I suggest you try claude code?
Agitated_Space_672@reddit
Ahh I didnt have max reasoning set.
Rabus@reddit
Ha, rookie mistake i also make lol
#1 i say on all ai trainings I run is to verify you have max reasoning set up
mehedi_shafi@reddit
Not in copilot anymore would be my guess. Rest of the frontier except kimi is available in copilot.
Rabus@reddit
damn tbh i dont touch sonnet or haiku so opus would be more sensible for me to know
nasduia@reddit
This is original Qwen/Qwen3.6-27B-FP8 in vLLM with 4 token mtp. The exact prompt from OP was entered into Open WebUI which created it in a panel.
Pretty decent!
https://jsfiddle.net/z5bjhkrL
SporksInjected@reddit
Gpt has variable level of thinking.

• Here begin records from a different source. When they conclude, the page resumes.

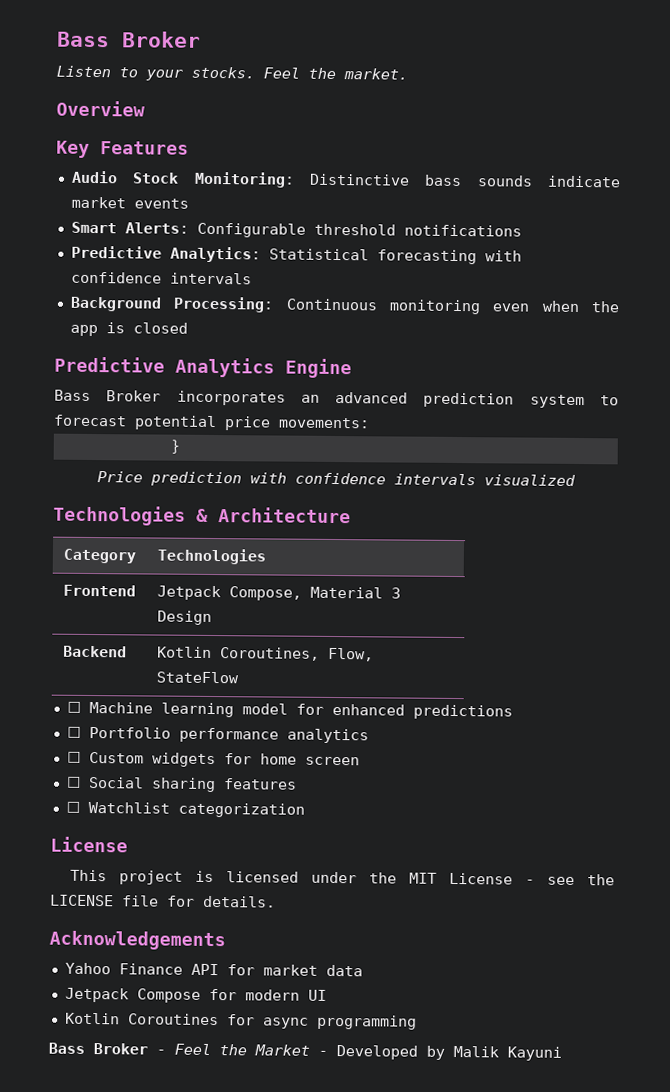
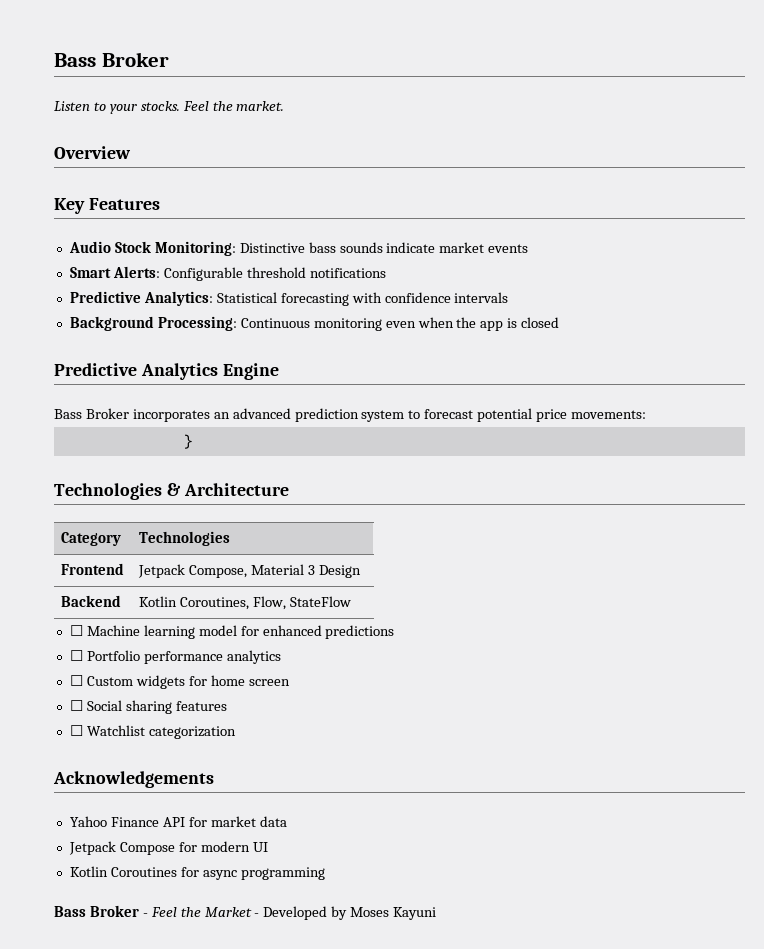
- Price prediction with confidence intervals visualized
  ☐ Watchlist categorization
- License
- This project is licensed under the MIT License - see the LICENSE file for details.
- Bass Broker - Feel the Market - Developed by Malik Kayuni
+ Bass Broker - Feel the Market - Developed by Moses Kayuni

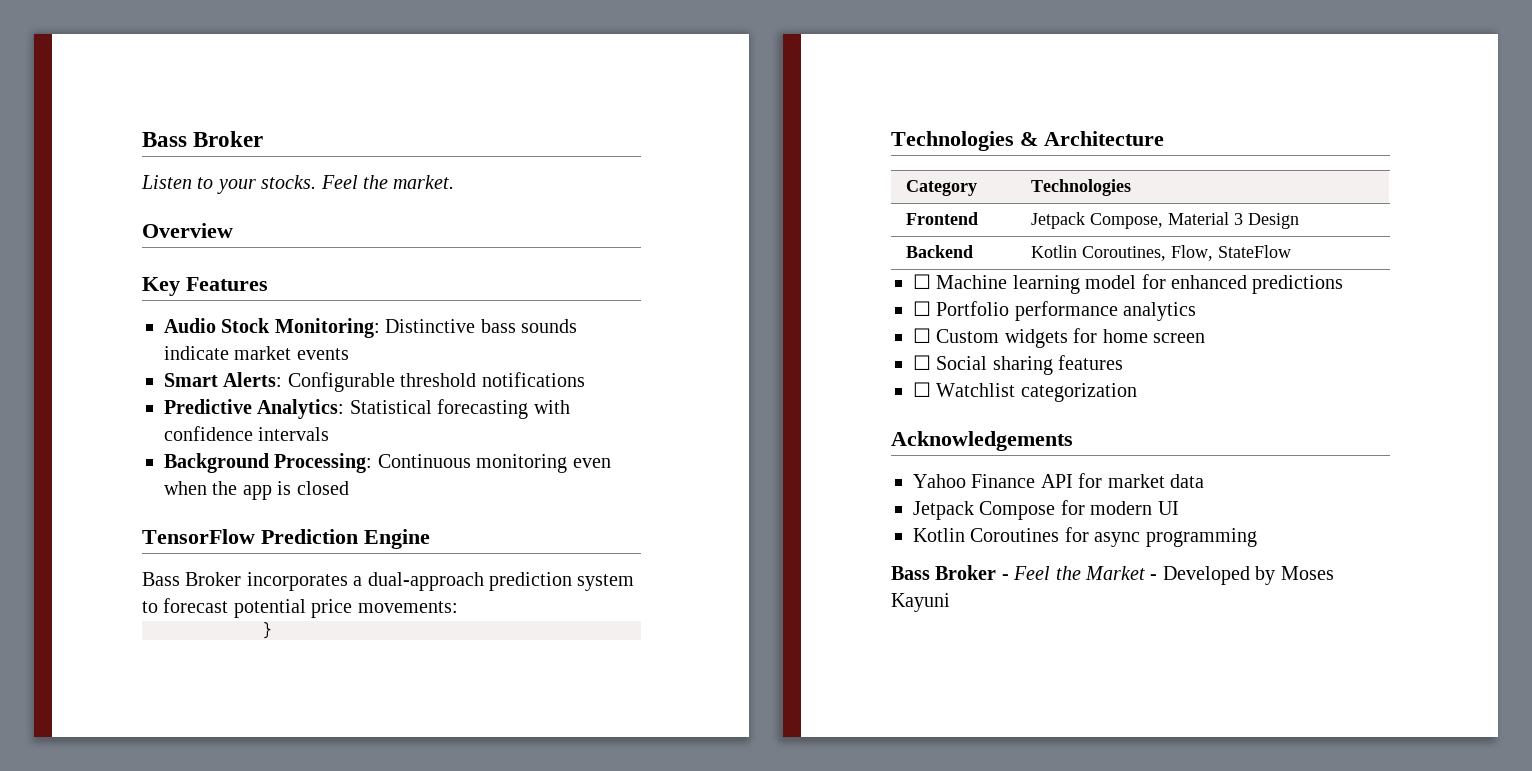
- Predictive Analytics Engine
+ TensorFlow Prediction Engine
- Bass Broker incorporates an advanced prediction system to forecast potential price movements:
+ Bass Broker incorporates a dual-approach prediction system to forecast potential price movements:

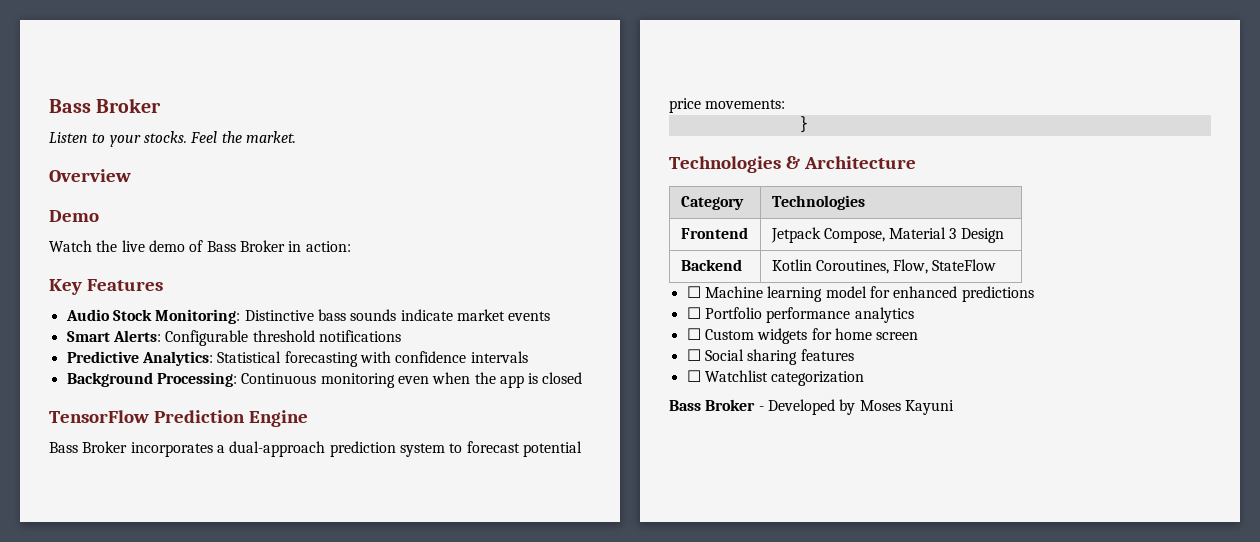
+ Demo
+ Watch the live demo of Bass Broker in action:
- Acknowledgements
- Yahoo Finance API for market data
- Jetpack Compose for modern UI
- Kotlin Coroutines for async programming
- Bass Broker - Feel the Market - Developed by Moses Kayuni
+ Bass Broker - Developed by Moses Kayuni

It would be nice to have known which level you used or if you just didn’t set which goes to Auto.
Ok_Technology_5962@reddit
Mimo V2.5 PRO online version
https://i.redd.it/t301tkzskl1h1.gif
Ok_Technology_5962@reddit
Mimo v2.5 Q8_0 from unsloth non pro . Thought for 36,212 tokens 26 minutes at 23 tps
https://i.redd.it/co4y04u2kl1h1.gif
WithoutReason1729@reddit
Your post is getting popular and we just featured it on our Discord! Come check it out!
You've also been given a special flair for your contribution. We appreciate your post!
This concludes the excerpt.